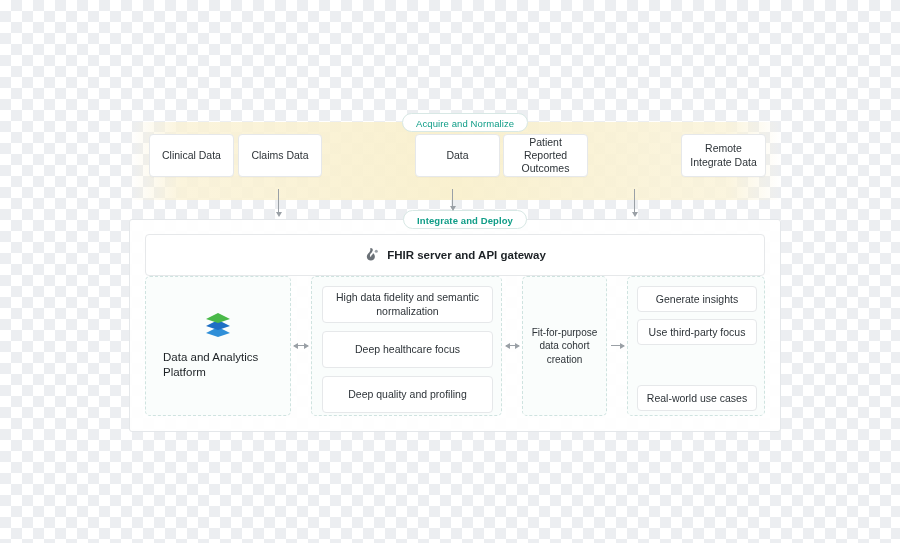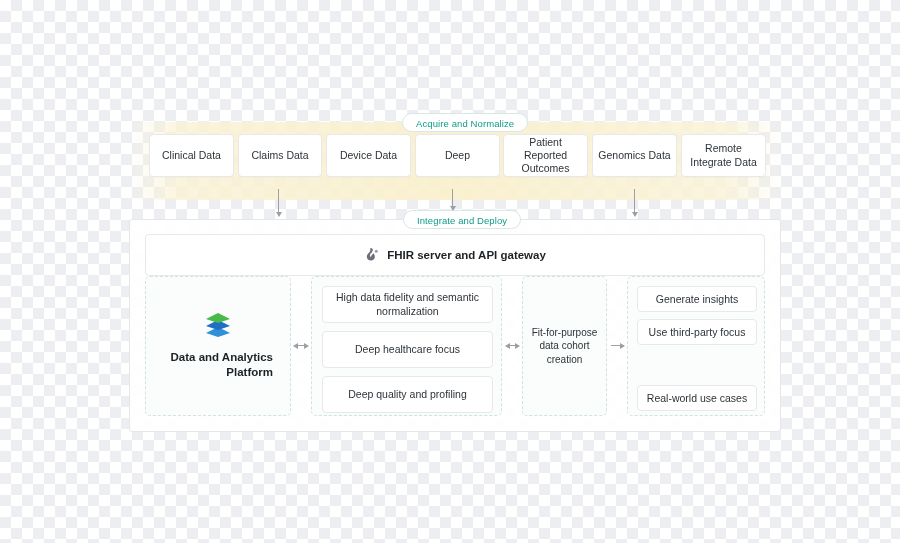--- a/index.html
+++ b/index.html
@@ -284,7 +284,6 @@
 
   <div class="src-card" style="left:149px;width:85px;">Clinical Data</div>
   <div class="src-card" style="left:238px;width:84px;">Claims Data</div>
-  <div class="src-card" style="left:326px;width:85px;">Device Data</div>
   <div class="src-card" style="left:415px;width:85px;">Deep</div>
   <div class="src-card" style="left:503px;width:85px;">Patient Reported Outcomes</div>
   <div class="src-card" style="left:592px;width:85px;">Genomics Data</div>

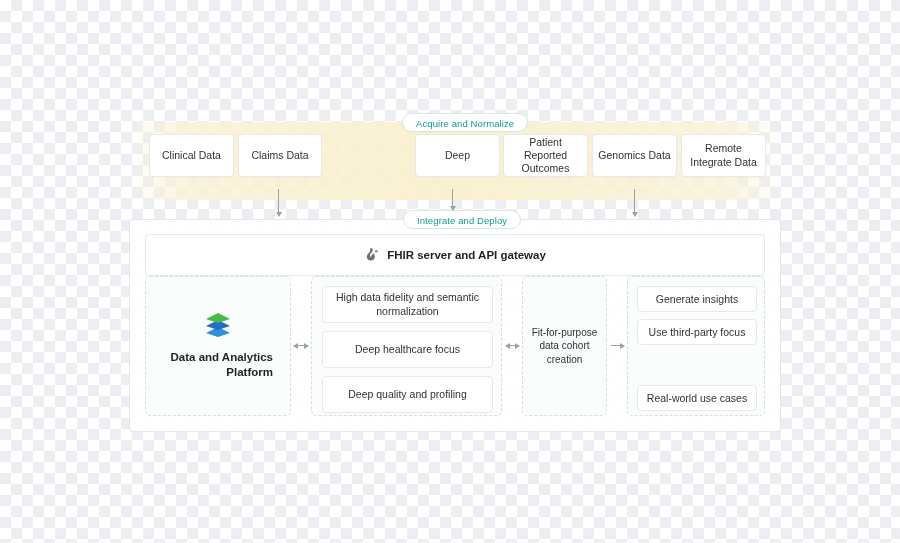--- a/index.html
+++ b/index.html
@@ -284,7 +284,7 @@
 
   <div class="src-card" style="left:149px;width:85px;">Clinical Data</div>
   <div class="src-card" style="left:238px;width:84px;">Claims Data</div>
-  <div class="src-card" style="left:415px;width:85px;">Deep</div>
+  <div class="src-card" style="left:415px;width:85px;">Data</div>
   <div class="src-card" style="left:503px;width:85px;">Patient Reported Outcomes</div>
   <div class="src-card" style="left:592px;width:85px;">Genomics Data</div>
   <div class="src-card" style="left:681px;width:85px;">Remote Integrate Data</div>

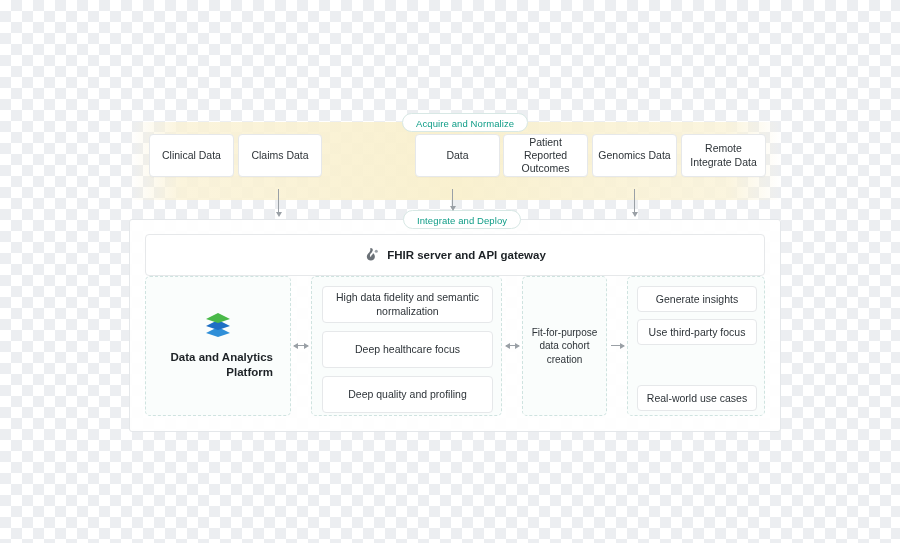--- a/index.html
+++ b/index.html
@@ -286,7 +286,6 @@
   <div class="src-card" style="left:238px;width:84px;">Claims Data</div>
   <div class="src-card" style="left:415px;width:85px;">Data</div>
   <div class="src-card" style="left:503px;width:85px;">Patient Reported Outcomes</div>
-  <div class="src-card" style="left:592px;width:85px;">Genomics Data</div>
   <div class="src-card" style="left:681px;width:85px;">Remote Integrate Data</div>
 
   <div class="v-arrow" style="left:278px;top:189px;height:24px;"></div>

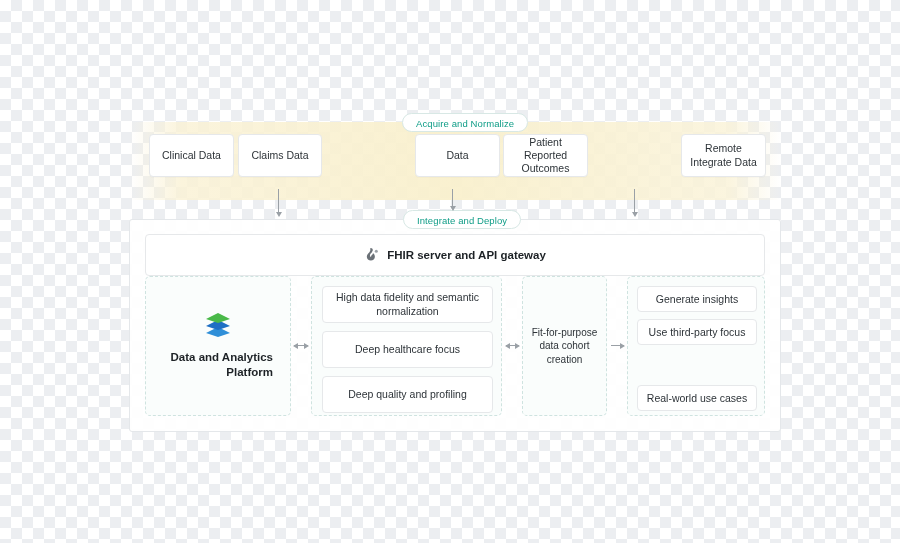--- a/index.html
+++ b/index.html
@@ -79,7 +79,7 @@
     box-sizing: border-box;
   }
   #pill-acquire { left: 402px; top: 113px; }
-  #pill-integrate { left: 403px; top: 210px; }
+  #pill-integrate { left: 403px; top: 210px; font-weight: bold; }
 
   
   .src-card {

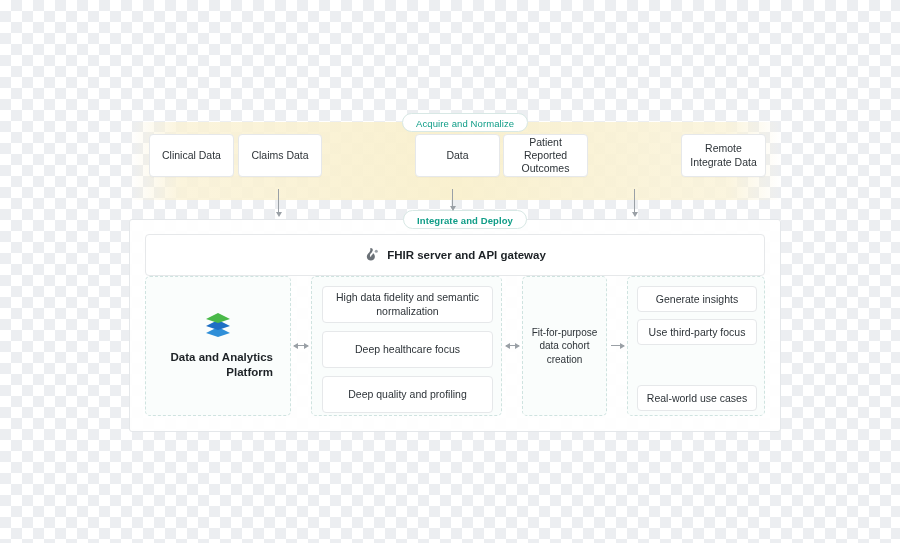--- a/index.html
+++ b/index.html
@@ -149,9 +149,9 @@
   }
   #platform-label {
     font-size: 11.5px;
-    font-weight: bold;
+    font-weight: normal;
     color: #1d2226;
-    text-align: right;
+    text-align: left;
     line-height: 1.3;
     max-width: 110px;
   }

◆ **Instructions to follow**
Output the data exactly as it is, with the pictures dropped.

◆ **Output for this exercise**
--- a/index.html
+++ b/index.html
@@ -284,7 +284,6 @@
 
   <div class="src-card" style="left:149px;width:85px;">Clinical Data</div>
   <div class="src-card" style="left:238px;width:84px;">Claims Data</div>
-  <div class="src-card" style="left:326px;width:85px;">Device Data</div>
   <div class="src-card" style="left:415px;width:85px;">Deep</div>
   <div class="src-card" style="left:503px;width:85px;">Patient Reported Outcomes</div>
   <div class="src-card" style="left:592px;width:85px;">Genomics Data</div>

--- a/index.html
+++ b/index.html
@@ -284,7 +284,7 @@
 
   <div class="src-card" style="left:149px;width:85px;">Clinical Data</div>
   <div class="src-card" style="left:238px;width:84px;">Claims Data</div>
-  <div class="src-card" style="left:415px;width:85px;">Deep</div>
+  <div class="src-card" style="left:415px;width:85px;">Data</div>
   <div class="src-card" style="left:503px;width:85px;">Patient Reported Outcomes</div>
   <div class="src-card" style="left:592px;width:85px;">Genomics Data</div>
   <div class="src-card" style="left:681px;width:85px;">Remote Integrate Data</div>

--- a/index.html
+++ b/index.html
@@ -286,7 +286,6 @@
   <div class="src-card" style="left:238px;width:84px;">Claims Data</div>
   <div class="src-card" style="left:415px;width:85px;">Data</div>
   <div class="src-card" style="left:503px;width:85px;">Patient Reported Outcomes</div>
-  <div class="src-card" style="left:592px;width:85px;">Genomics Data</div>
   <div class="src-card" style="left:681px;width:85px;">Remote Integrate Data</div>
 
   <div class="v-arrow" style="left:278px;top:189px;height:24px;"></div>

--- a/index.html
+++ b/index.html
@@ -79,7 +79,7 @@
     box-sizing: border-box;
   }
   #pill-acquire { left: 402px; top: 113px; }
-  #pill-integrate { left: 403px; top: 210px; }
+  #pill-integrate { left: 403px; top: 210px; font-weight: bold; }
 
   
   .src-card {

--- a/index.html
+++ b/index.html
@@ -149,9 +149,9 @@
   }
   #platform-label {
     font-size: 11.5px;
-    font-weight: bold;
+    font-weight: normal;
     color: #1d2226;
-    text-align: right;
+    text-align: left;
     line-height: 1.3;
     max-width: 110px;
   }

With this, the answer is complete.